**REQUIREMENT**
The reply should contain all the data below, repeated exactly, and none of the images.

Data records:
□ □ □
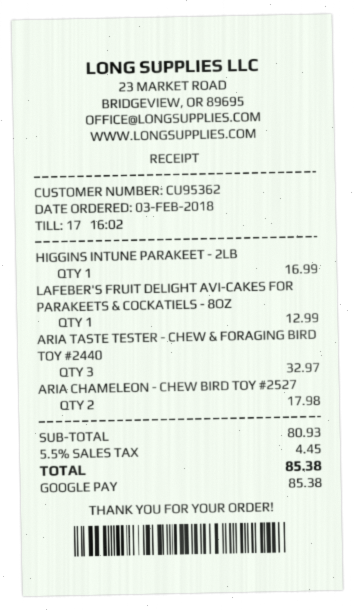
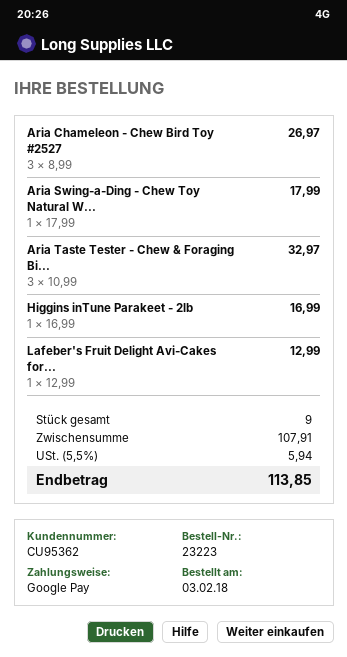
ARIA CHAMELEON - CHEW BIRD TOY #2527: 2 for 17.98 -> 3 for 26.97
Aria Swing-a-Ding - Chew Toy Natural W...: none -> 1 for 17.99
subtotal: 80.93 -> 107.91
tax: 5.5% = 4.45 -> 5.5% = 5.94
total: 85.38 -> 113.85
□ □ □
**TASK RESPONSE**
ARIA CHAMELEON - CHEW BIRD TOY #2527: 2 for 17.98 -> 3 for 26.97
Aria Swing-a-Ding - Chew Toy Natural W...: none -> 1 for 17.99
subtotal: 80.93 -> 107.91
tax: 5.5% = 4.45 -> 5.5% = 5.94
total: 85.38 -> 113.85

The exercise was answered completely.